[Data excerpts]
=-=-=
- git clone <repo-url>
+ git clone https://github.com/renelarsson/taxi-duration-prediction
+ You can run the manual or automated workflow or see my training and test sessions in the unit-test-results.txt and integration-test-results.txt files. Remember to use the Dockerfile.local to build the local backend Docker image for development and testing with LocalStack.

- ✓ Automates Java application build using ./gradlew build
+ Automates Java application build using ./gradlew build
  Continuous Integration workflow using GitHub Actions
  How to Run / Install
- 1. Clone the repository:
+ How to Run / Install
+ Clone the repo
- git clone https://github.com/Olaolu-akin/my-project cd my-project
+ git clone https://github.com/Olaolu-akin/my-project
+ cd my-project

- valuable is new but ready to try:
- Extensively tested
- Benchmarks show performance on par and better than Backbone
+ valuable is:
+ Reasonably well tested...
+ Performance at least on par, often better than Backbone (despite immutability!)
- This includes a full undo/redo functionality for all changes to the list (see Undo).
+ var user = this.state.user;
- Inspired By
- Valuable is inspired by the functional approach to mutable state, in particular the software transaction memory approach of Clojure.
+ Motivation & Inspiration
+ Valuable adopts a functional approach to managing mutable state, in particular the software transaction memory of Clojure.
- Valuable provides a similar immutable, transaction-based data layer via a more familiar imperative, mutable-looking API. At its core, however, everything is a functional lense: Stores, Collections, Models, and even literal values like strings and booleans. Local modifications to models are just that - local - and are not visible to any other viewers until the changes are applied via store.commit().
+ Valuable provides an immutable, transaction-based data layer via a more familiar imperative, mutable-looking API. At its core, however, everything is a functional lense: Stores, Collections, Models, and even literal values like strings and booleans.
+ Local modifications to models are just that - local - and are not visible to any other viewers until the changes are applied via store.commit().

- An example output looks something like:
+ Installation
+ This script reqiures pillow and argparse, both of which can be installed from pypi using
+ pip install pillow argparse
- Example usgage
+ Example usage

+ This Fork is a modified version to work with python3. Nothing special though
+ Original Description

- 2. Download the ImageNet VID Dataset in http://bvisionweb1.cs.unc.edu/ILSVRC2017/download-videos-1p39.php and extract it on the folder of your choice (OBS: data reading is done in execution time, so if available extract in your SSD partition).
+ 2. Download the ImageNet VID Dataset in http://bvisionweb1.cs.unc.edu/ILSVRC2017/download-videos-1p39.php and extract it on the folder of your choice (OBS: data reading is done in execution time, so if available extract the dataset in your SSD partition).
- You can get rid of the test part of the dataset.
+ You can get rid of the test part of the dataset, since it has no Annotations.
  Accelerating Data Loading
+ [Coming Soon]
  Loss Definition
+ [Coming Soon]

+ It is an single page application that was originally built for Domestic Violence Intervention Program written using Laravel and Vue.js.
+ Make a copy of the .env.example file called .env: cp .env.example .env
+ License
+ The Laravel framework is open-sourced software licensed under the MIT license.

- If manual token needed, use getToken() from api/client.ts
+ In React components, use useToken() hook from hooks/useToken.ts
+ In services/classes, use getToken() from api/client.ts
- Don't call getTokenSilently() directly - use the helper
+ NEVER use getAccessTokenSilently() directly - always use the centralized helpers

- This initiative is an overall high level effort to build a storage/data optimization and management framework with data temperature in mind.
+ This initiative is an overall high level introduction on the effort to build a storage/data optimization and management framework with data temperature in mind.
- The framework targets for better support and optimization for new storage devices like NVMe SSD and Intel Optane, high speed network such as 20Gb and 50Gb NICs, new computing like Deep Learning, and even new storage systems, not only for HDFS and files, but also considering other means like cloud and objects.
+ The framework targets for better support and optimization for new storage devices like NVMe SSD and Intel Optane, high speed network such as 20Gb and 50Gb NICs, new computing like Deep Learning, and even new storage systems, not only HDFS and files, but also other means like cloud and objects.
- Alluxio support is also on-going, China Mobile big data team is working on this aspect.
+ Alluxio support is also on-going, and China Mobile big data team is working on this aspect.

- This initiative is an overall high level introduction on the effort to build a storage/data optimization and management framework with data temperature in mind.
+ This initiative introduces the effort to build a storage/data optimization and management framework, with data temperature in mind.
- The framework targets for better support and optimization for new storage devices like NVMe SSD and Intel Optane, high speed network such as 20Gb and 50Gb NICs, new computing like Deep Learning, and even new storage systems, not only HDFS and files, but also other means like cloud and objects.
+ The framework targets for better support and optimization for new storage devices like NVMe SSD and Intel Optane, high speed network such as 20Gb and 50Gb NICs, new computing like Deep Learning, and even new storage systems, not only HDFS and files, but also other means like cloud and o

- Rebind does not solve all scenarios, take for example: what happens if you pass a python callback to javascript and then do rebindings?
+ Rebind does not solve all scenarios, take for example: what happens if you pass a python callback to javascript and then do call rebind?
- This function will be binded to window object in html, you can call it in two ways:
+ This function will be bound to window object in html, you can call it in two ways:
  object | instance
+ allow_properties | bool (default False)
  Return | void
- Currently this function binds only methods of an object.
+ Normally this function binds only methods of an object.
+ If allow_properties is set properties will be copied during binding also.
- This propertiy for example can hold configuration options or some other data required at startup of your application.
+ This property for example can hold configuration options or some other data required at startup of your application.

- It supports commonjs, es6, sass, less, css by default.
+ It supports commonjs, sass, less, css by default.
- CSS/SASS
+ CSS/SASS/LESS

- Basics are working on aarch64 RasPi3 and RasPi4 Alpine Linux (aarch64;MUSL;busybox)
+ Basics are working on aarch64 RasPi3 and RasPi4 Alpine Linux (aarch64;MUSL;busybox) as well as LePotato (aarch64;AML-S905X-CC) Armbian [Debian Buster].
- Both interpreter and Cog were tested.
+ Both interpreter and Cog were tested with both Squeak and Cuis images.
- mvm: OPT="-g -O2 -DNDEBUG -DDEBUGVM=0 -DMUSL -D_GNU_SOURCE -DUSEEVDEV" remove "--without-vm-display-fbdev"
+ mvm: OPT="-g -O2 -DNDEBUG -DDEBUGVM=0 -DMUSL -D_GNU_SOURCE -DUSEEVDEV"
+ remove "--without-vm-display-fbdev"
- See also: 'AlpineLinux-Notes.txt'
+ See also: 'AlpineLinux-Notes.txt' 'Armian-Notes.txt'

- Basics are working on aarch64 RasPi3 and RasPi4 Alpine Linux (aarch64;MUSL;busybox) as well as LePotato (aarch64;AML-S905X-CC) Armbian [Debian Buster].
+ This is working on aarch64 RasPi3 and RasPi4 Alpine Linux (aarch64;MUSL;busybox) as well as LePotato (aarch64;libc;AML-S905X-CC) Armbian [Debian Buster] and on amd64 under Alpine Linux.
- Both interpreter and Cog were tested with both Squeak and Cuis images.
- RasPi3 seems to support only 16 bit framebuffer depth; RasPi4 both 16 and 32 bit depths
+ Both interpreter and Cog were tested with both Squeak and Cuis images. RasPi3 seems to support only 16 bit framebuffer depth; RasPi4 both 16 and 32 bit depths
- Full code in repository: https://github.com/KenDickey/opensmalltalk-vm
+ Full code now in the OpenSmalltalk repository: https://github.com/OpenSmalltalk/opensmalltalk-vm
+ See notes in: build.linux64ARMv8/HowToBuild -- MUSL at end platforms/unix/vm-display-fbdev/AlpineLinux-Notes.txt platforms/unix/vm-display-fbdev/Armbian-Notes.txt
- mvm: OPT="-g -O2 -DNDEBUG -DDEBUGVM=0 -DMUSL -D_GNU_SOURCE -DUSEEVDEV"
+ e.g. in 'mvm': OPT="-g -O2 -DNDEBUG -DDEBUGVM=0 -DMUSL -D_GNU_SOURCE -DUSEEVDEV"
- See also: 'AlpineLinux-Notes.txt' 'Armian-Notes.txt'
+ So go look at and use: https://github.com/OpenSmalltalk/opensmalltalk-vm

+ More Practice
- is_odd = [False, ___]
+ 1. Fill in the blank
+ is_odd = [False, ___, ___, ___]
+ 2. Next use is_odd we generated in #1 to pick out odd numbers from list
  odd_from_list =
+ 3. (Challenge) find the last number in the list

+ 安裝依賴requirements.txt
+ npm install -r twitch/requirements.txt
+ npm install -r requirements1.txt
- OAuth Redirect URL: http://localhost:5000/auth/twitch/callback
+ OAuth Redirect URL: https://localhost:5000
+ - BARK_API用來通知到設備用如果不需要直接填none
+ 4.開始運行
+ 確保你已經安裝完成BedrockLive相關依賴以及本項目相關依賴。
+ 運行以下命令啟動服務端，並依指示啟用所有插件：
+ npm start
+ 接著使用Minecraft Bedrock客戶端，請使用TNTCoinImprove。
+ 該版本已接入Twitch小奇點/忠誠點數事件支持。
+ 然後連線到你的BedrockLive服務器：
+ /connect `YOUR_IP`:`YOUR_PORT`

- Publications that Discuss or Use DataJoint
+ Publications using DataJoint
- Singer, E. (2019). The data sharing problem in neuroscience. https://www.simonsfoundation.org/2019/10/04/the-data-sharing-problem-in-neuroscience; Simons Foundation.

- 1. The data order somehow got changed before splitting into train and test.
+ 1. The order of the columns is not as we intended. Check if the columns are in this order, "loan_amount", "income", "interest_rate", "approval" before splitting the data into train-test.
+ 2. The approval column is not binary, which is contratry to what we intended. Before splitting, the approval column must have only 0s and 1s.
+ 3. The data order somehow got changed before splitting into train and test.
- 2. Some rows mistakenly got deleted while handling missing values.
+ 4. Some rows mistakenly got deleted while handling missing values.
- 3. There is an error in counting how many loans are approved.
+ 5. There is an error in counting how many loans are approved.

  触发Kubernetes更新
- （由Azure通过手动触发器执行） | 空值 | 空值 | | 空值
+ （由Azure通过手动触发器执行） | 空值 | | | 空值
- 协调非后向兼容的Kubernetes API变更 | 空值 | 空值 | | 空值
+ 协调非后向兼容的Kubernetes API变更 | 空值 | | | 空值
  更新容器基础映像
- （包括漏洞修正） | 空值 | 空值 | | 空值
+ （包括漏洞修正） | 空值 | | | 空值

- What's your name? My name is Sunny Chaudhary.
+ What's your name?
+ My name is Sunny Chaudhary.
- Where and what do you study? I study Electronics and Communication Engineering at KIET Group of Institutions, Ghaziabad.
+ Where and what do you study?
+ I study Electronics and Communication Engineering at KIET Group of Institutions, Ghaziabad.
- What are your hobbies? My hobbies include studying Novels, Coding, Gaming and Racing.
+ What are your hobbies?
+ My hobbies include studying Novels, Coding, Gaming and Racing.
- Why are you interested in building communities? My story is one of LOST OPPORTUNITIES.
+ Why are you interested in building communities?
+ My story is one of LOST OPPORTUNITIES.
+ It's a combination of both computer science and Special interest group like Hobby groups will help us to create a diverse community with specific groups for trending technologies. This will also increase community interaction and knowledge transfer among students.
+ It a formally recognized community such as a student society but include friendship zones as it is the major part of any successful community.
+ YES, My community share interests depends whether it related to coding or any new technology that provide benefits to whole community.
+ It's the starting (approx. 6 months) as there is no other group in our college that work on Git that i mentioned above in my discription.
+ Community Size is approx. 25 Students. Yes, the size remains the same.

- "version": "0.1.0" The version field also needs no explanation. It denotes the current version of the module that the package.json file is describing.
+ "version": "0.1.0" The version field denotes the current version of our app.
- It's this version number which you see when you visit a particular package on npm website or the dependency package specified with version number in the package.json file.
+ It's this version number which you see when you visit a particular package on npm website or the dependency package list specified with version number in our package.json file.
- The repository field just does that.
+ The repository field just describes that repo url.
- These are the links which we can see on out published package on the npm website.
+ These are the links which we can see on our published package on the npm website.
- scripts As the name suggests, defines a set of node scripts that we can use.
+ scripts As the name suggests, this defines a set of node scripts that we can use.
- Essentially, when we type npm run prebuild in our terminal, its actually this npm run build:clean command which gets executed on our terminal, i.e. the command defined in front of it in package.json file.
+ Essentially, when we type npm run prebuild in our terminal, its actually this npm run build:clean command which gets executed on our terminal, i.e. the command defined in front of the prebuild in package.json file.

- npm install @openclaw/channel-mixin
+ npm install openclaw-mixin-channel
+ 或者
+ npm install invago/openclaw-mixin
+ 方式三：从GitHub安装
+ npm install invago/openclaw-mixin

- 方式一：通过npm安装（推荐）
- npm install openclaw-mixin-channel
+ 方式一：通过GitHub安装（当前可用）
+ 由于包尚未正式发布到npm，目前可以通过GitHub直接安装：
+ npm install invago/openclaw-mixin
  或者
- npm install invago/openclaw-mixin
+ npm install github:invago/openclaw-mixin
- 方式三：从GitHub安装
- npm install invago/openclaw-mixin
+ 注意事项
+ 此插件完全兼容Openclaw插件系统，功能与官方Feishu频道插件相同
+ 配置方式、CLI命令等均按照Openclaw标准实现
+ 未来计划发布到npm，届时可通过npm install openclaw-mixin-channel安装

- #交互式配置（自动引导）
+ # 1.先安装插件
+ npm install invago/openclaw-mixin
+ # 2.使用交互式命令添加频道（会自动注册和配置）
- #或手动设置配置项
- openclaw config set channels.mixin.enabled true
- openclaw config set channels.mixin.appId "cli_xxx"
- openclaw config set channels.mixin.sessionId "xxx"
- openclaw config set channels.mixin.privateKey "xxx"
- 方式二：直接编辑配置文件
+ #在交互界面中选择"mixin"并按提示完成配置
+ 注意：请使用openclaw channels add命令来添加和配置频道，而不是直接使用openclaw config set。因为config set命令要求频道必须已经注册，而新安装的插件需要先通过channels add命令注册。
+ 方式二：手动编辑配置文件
=-=-=
→ Exercise description
After locating the line with "set。因为config set命令要求频道必须已经注册，而新安装的插件需要先通过channels add命令注册。", output that line and every later one exactly, through the end of the entries above.

→ Response below
+ 注意：请使用openclaw channels add命令来添加和配置频道，而不是直接使用openclaw config set。因为config set命令要求频道必须已经注册，而新安装的插件需要先通过channels add命令注册。
+ 方式二：手动编辑配置文件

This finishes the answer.